Single phase residential dwelling, 200 amp meter main combo servicing a 200 amp main breaker panel in the main house and 100 amp subpanel in the detached garage.
Garage breaker is locked out for the time being, for obvious reasons. The only load being passed thru to indoor panel and 2 breakers for a/c condensers.
Meter socket reads clean, 118v per leg. At the main breaker in the attached outdoor panel, I have the same voltage (with no load to indoor 200 amp panel). When I turn on the indoor panel voltages stay the same, but as I turn on certian breakers the voltages start acting really wierd. Prior to I had an even 118 per, and now it will jump to say 131 and 124, or 129 and 110...and so on and so fourth. There is no consistency to the fluctuation, but it always balances on the opposing circuit. Something keeps screaming neutral problem, but I can't think of what could possibly cause it.
One note I may add is it all has stayed within the + or - 10%, but having just had the fire, which started from "dirty power" (was metered at like roughly 145v over a 110 circuit) which blew up a tv/cable box.
Anyone ever experienced anything like this? Sorry to be so long winded but there was a lot going on in a small cottage on the beach.
 
Open or resistive neutral. Turn enough on to see the imbalance without blowing anything up, and work backwards up the one line until the voltages return to normal.
 
180531-2402 EDT

Edtk999:

George has told you what the problem likely is.

But you post is too confusing to pin point the problem location.

You mentioned 118 balanced which is 118 + 118 = 236 when summed. Possibly this was with no load, not clear.

Then you have 131 +124 = 255, and 129 +110 = 239.

The 120,110 correlates with 118,118. The 131,124 does not correlate.

What does " roughly 145v over a 110 circuit" mean?

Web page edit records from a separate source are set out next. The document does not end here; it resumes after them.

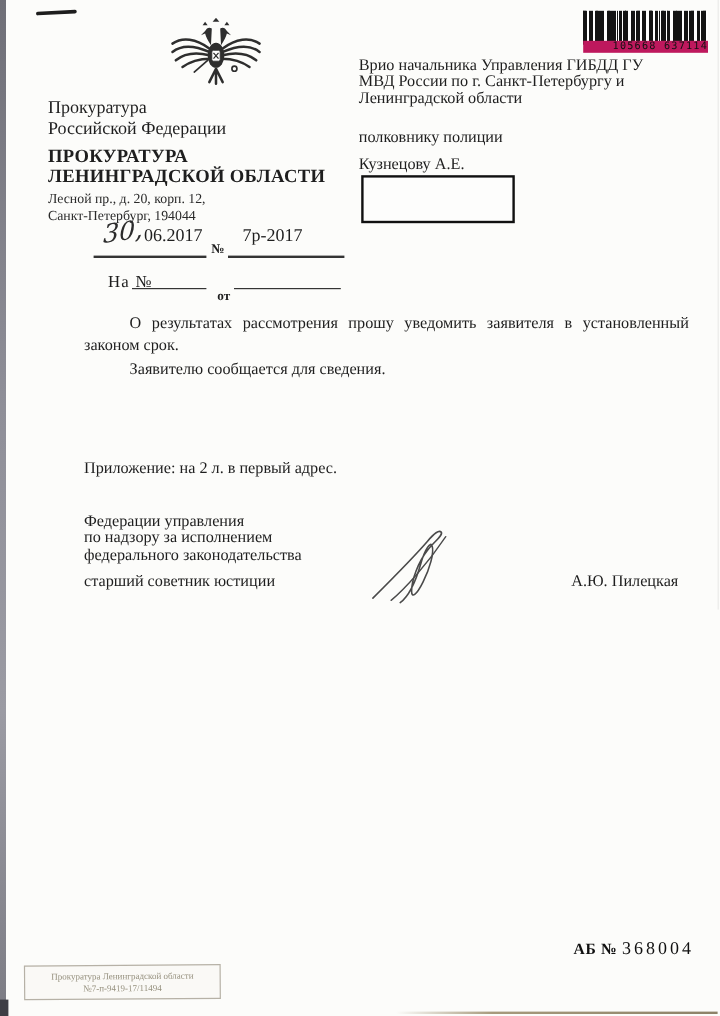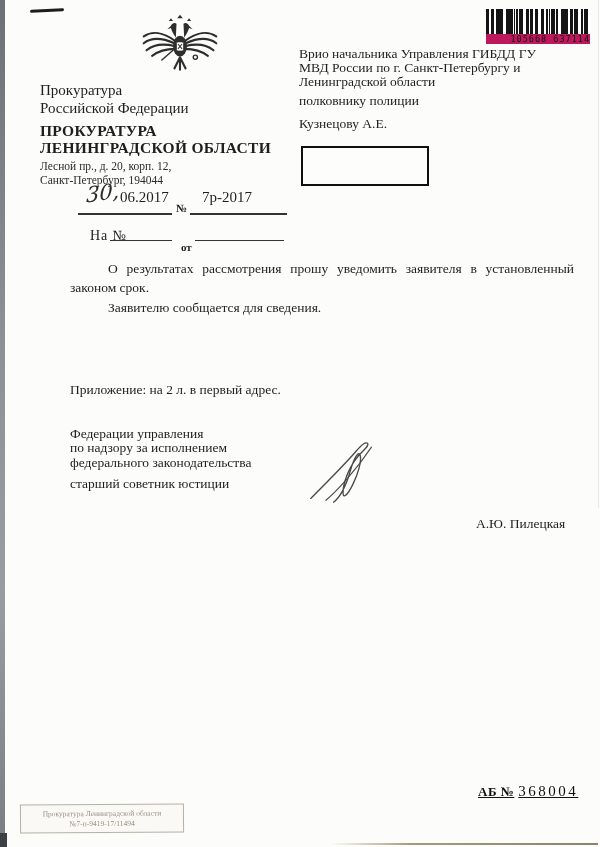--- a/index.html
+++ b/index.html
@@ -37,7 +37,7 @@
     font-size:8.5px;letter-spacing:1px;color:#111;background:#be185d;margin-top:-3px;}
   
   .recipient{position:absolute;left:299px;top:47px;width:292px;font-size:13.5px;line-height:13.8px;}
-  .recipient-rank{margin-top:6px;}
+  .recipient-rank{margin-top:19px;}
   .recipient-name{margin-top:9px;}
   .redact-box{position:absolute;left:301px;top:146px;width:124px;height:36px;
     border:2px solid #101010;background:#fdfdfc;}

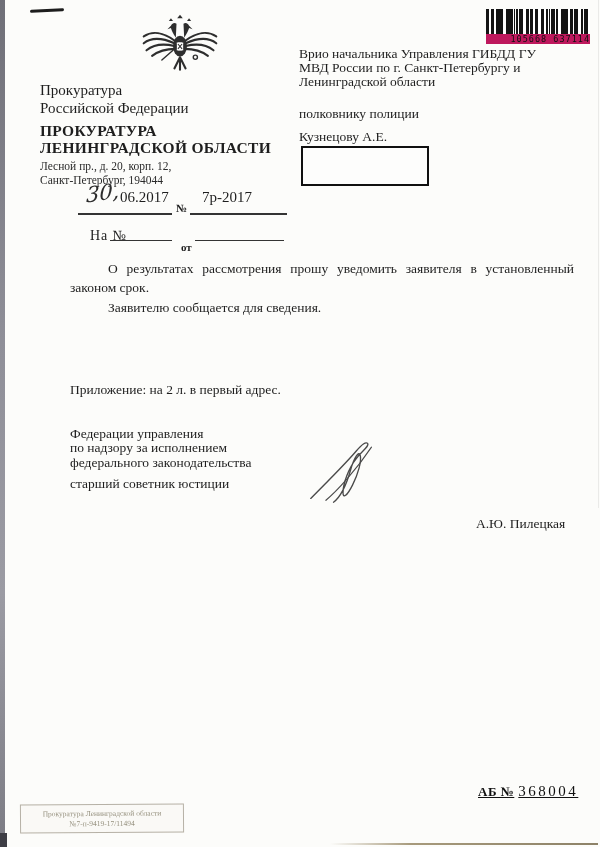--- a/index.html
+++ b/index.html
@@ -65,7 +65,7 @@
   .sig-title{position:absolute;left:70px;top:427px;font-size:13.5px;line-height:14.4px;}
   .sig-rank{position:absolute;left:70px;top:476px;font-size:13.5px;}
   .sig-script{position:absolute;left:303px;top:432px;}
-  .sig-name{position:absolute;left:476px;top:476px;font-size:13.5px;margin-top:40px;}
+  .sig-name{position:absolute;left:476px;top:476px;font-size:13.5px;}
   
   .series{position:absolute;left:478px;top:782px;white-space:nowrap;color:#101010;text-decoration:underline;}
   .series-prefix{font-size:13px;font-weight:bold;letter-spacing:0.5px;}

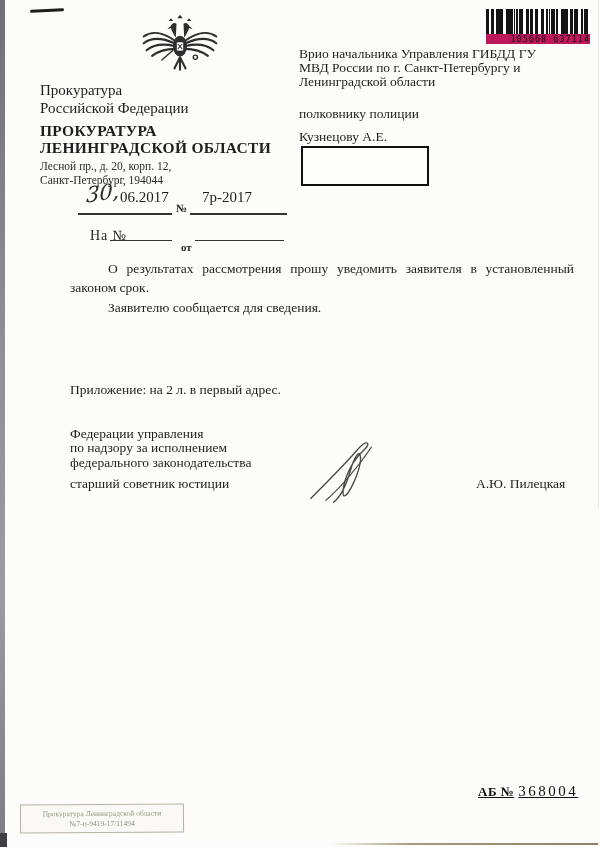--- a/index.html
+++ b/index.html
@@ -67,7 +67,7 @@
   .sig-script{position:absolute;left:303px;top:432px;}
   .sig-name{position:absolute;left:476px;top:476px;font-size:13.5px;}
   
-  .series{position:absolute;left:478px;top:782px;white-space:nowrap;color:#101010;text-decoration:underline;}
+  .series{position:absolute;left:478px;top:782px;white-space:nowrap;color:#101010;}
   .series-prefix{font-size:13px;font-weight:bold;letter-spacing:0.5px;}
   .series-digits{font-size:15px;letter-spacing:2.5px;margin-left:4px;}
   .stamp{position:absolute;left:20px;top:804px;width:164px;height:29px;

At the pole transformer the transformer neutral will connect to a ground rod. If this ground rod is close, say within 100 to 200 ft, then run a test lead from the ground rod, a screwdriver in the soil close to the rod will work, any wire from #24 to #14, to the area where you want to make voltage measurements. This becomes one input to your high impedance meter, like a Fluke 27.

With no load of any kind on the main panel measure the voltages to the main panel neutral bus, the phase A hot, and phase B hot, directly on the incoming wires.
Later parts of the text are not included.